Author: Paul J. Campbell and Bruce Atwood


The following "Farmer Problem" appeared in Shine [2006]:
A million farmers are randomly scattered on a square, flat plain, 1000 kilometers on a side. One farmer wins the lottery. He tells his nearest neighbor, who in turn tells his nearest neighbor, and so on.

(a) Not counting the lottery winner, what is the most probable number of farmers who get the message?

*(b) What is the expected number of farmers who eventually hear the news?

Of course, on sociological grounds based on other means of communication, the answer to part (a) is "all of them." However, we stick to the mathematical considerations.

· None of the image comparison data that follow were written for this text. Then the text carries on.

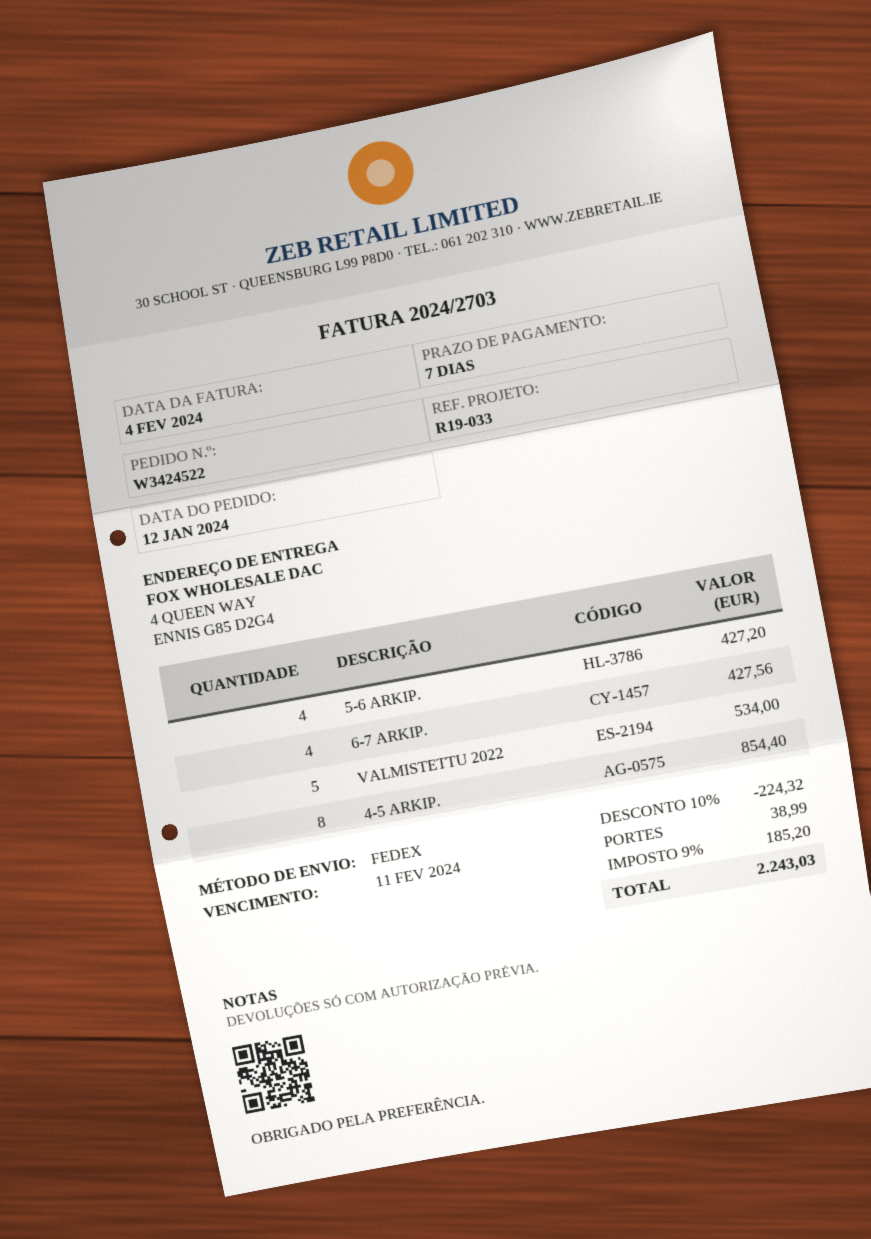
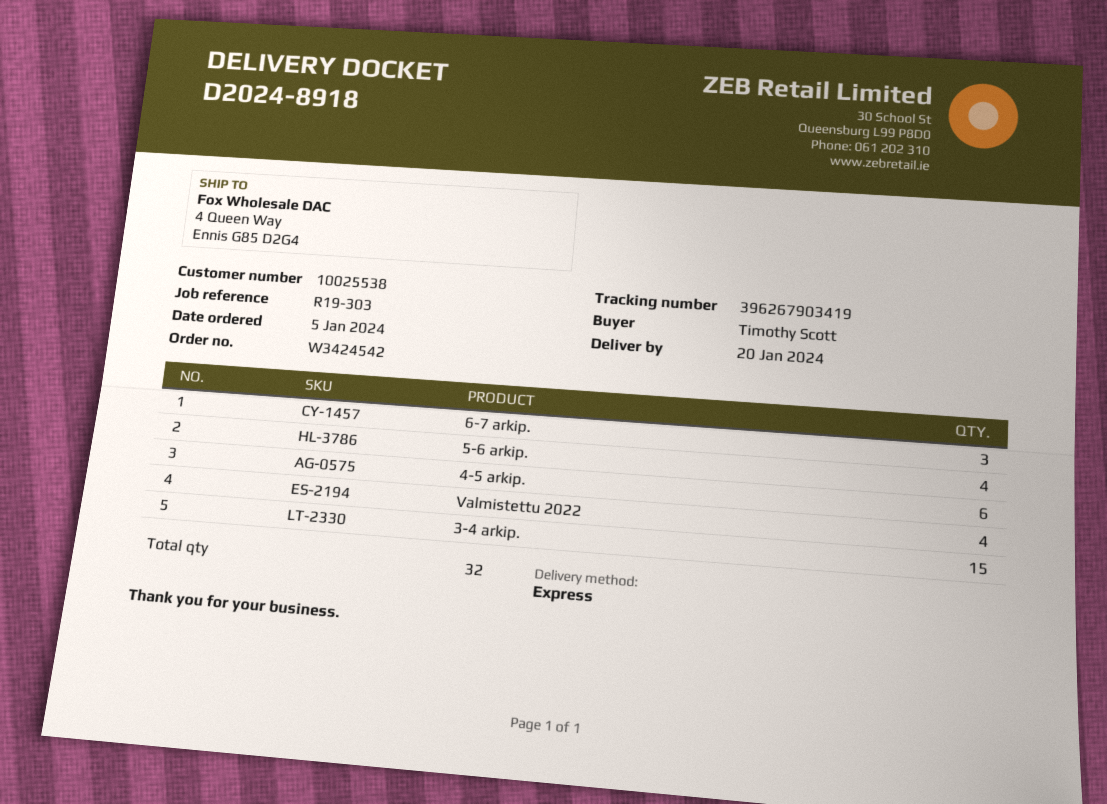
order number: W3424522 -> W3424542
order date: 2024-01-12 -> 2024-01-05
reference: R19-033 -> R19-303
shipping method: FedEx -> express
6-7 ARKIP.: 4 -> 3
VALMISTETTU 2022: 5 -> 4
4-5 ARKIP.: 8 -> 6
3-4 arkip.: none -> 15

Underlying assumptions are that

• The chain of nearest neighbors ends when a farmer's nearest neighbor is the farmer from whom (s)he just heard the news. The two farmer neighbors are termed isolated nearest neighbors, a nearest-neighbor pair, reflexive nearest neighbors, or an isolated pair. We term both such farmers isolated.

• No farmer faces a choice between equidistant neighbors.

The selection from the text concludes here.